Performance measures for ensemble forecasts of weekly cases and deaths in Europe. In panel (a) the vertical axis is the difference in mean WIS for the given ensemble method and the equally weighted median ensemble. Boxes show the 25th percentile, 50th percentile, and 75th percentile of these differences, averaging across all locations for each combination of forecast date and horizon. For legibility, outliers are suppressed here; Supplemental Figure 9 shows the full distribution.
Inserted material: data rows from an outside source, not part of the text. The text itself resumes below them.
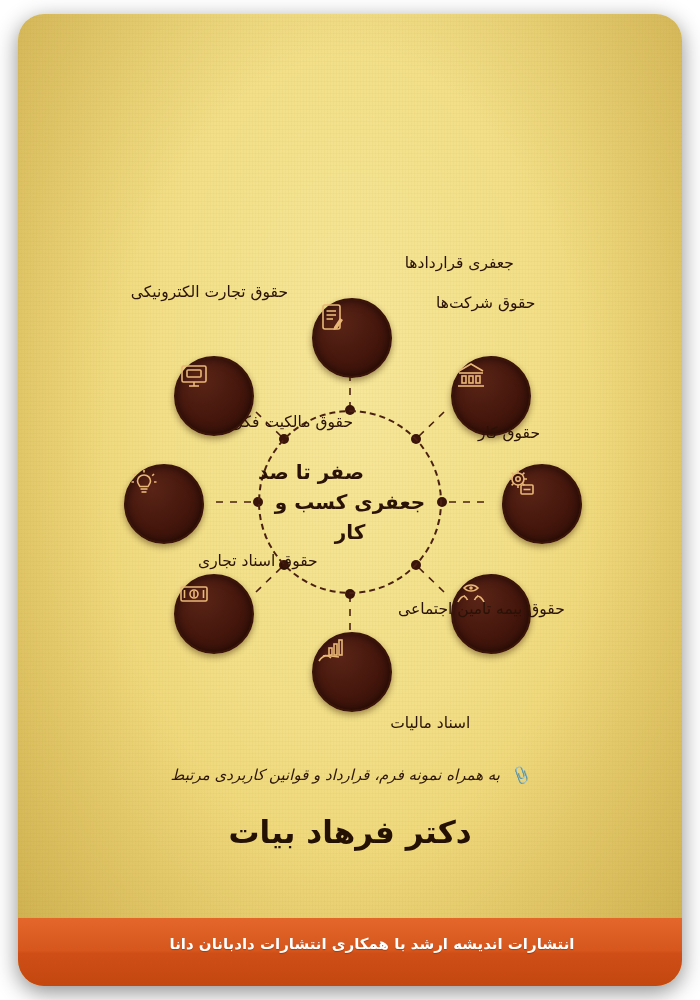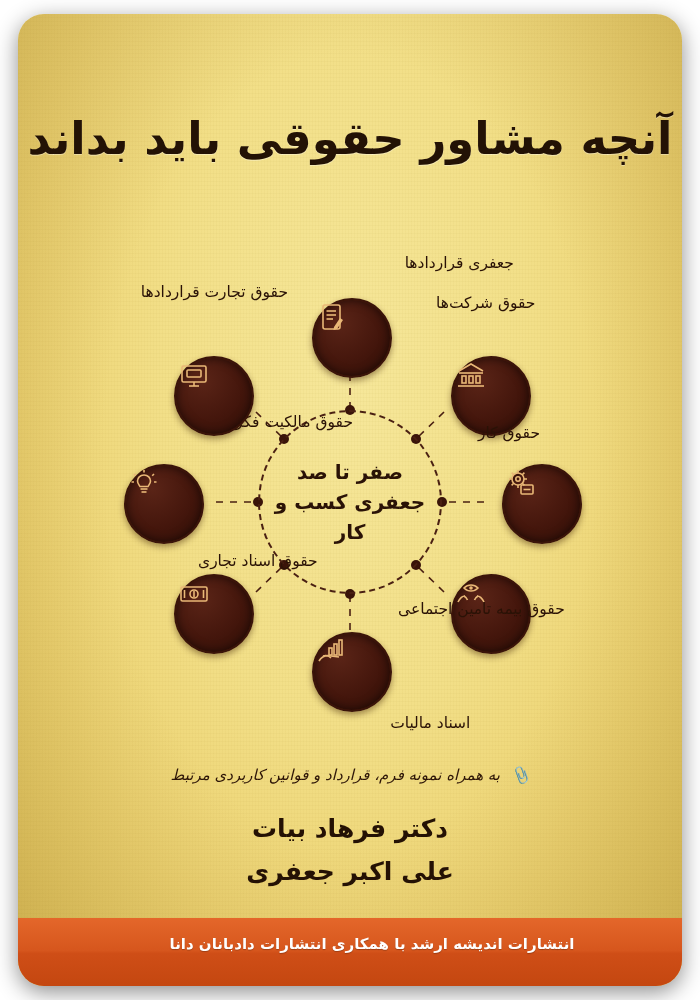--- a/index.html
+++ b/index.html
@@ -67,21 +67,21 @@
 
   .center-ring{
     position:absolute;
     left:180px;top:176px;
     width:184px;height:184px;border-radius:50%;
     border:2px dashed #4a2012;
     box-sizing:border-box;
   }
   .center-text{
     position:absolute;left:180px;top:176px;width:184px;height:184px;
-    display:flex;flex-direction:column;align-items:center;justify-content:center;
+    display:flex;flex-direction:column;align-items:flex-end;justify-content:center;
     color:#2a1206;font-weight:bold;font-size:20px;line-height:1.5;direction:rtl;
     text-align:center;
   }
 
   .lbl{
     position:absolute;
     color:#2a1206;
     font-size:15.5px;
     direction:rtl;
     white-space:nowrap;
@@ -95,21 +95,21 @@
     color:#2d1507;
     font-size:15px;
     font-style:italic;
     direction:rtl;
     z-index:5;
   }
   .clip{display:inline-block;margin-left:6px;transform:rotate(12deg);color:#6a4410;}
 
   .author{
     position:absolute;left:0;width:100%;text-align:center;
-    color:#241104;font-weight:bold;font-size:25px;direction:rtl;z-index:5;
+    color:#241104;font-weight:bold;font-size:31px;direction:rtl;z-index:5;
   }
   .author1{top:800px;}
   .author2{top:843px;}
 
   .footer-band{
     position:absolute;left:0;bottom:0;width:100%;height:68px;
     background:linear-gradient(180deg,#e4672a 0%, #d6561d 48%, #cf4e17 52%, #c44710 100%);
     z-index:6;
     padding-left:44px;
   }
@@ -117,21 +117,20 @@
     position:absolute;left:0;top:17px;width:100%;
     text-align:center;color:#fff;font-size:15px;font-weight:bold;direction:rtl;
     text-shadow:0 1px 1px rgba(0,0,0,.25);
   }
 </style>
 </head>
 <body>
 
 <div id="cover">
 
-  <div class="title">آنچه مشاور حقوقی باید بداند</div>
 
   <div id="diagram">
 
     <svg width="544" height="520" viewBox="0 0 544 520">
       <g stroke="#4a2012" stroke-width="1.6" stroke-dasharray="7 7" fill="none">
         <line x1="272" y1="140" x2="272" y2="176"></line>
         <line x1="366" y1="178" x2="338" y2="205"></line>
         <line x1="406" y1="268" x2="364" y2="268"></line>
         <line x1="366" y1="358" x2="338" y2="331"></line>
         <line x1="272" y1="396" x2="272" y2="360"></line>
@@ -251,29 +250,28 @@
     <div class="node" style="left:96px;top:122px;">
       <span>
         <svg width="36" height="36" viewBox="0 0 36 36" fill="none" stroke="#e9b877" stroke-width="1.6">
           <rect x="6" y="8" width="24" height="16" rx="1.5"></rect>
           <rect x="11" y="12" width="14" height="7" rx="1"></rect>
           <line x1="13" y1="28" x2="23" y2="28"></line>
           <line x1="18" y1="24" x2="18" y2="28"></line>
         </svg>
       </span>
     </div>
-    <div class="lbl two" style="top:48px;left:20px;text-align:right;width:190px;">حقوق تجارت قراردادها</div>
+    <div class="lbl two" style="top:48px;left:20px;text-align:right;width:190px;">حقوق تجارت الکترونیکی</div>
 
   </div>
 
   <div class="footnote">
     <span class="clip">📎</span>
     <span>به همراه نمونه فرم، قرارداد و قوانین کاربردی مرتبط</span>
   </div>
 
   <div class="author author1">دکتر فرهاد بیات</div>
-  <div class="author author2">علی اکبر جعفری</div>
 
   <div class="footer-band">
     <div class="footer-text">انتشارات اندیشه ارشد با همکاری انتشارات دادبانان دانا</div>
   </div>
 
 </div>
 
 </body></html>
A cross is displayed at the difference in overall mean scores for the specified combination method and the equally weighted median of all models, averaging across all locations, forecast dates, and horizons. A large mean score difference of approximately 666 is suppressed for the Equal Weighted Mean ensemble forecasts of deaths. A negative value indicates that the given method had better forecast skill than the equally weighted median. Panel (b) shows the probabilistic calibration of the forecasts through the one-sided empirical coverage rates of the predictive quantiles. A well-calibrated forecaster has a difference of 0 between the empirical and nominal coverage rates, while a forecaster with conservative (wide) two-sided intervals has negative differences for nominal quantile levels less than 0.5 and positive differences for quantile levels greater than 0.5.